Problem to solve: The lines to copy from the listing below are those that contain the string "CUDA".

Data under study:
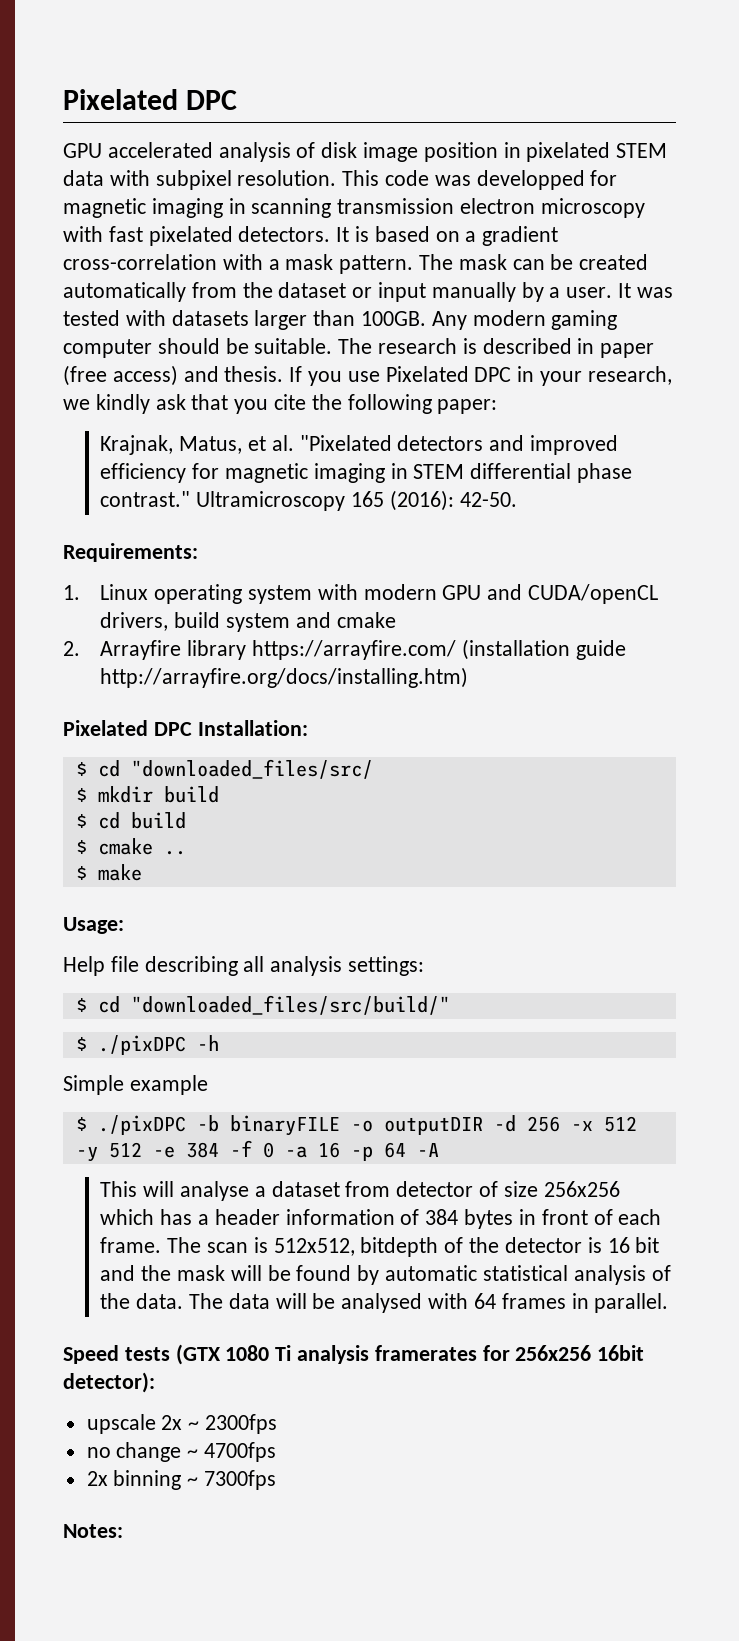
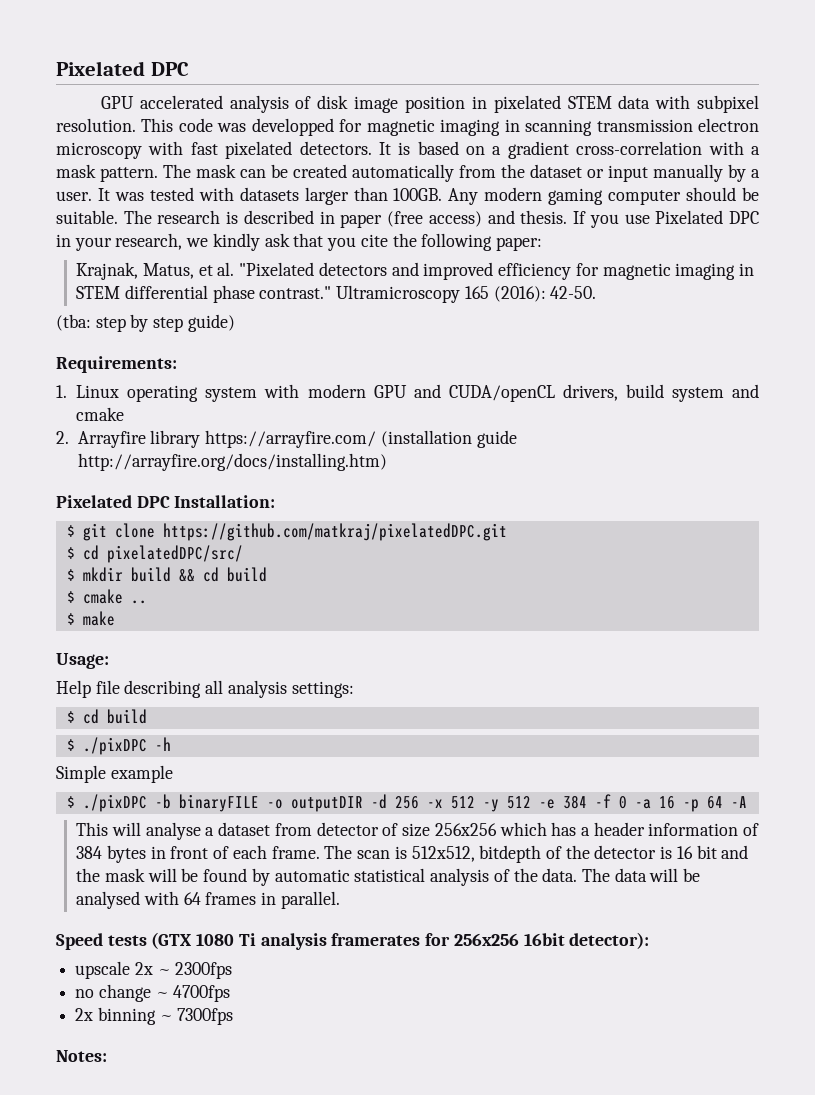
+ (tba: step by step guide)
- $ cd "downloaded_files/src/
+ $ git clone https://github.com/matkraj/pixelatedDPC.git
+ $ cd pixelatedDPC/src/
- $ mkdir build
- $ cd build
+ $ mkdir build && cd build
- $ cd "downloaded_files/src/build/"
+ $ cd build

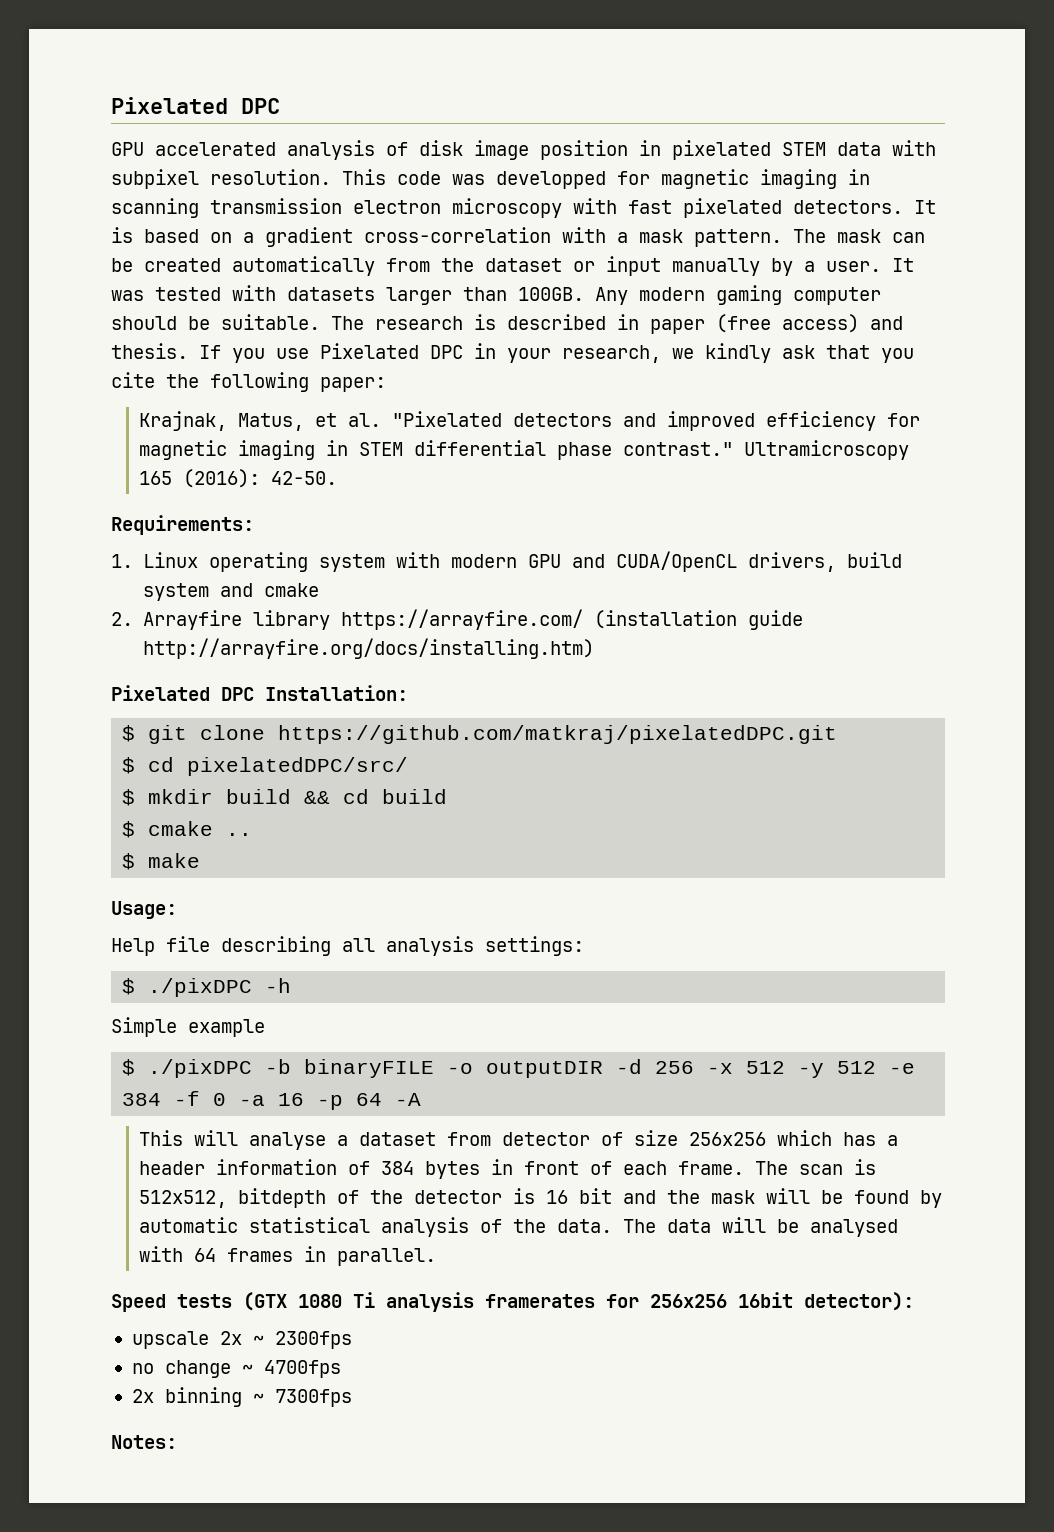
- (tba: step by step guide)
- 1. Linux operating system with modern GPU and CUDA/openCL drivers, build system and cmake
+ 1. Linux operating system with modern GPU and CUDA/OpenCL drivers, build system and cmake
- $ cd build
--
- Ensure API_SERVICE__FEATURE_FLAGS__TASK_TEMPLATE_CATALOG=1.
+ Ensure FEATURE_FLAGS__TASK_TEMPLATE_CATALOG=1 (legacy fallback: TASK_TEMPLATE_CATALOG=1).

Task solution:
- 1. Linux operating system with modern GPU and CUDA/openCL drivers, build system and cmake
+ 1. Linux operating system with modern GPU and CUDA/OpenCL drivers, build system and cmake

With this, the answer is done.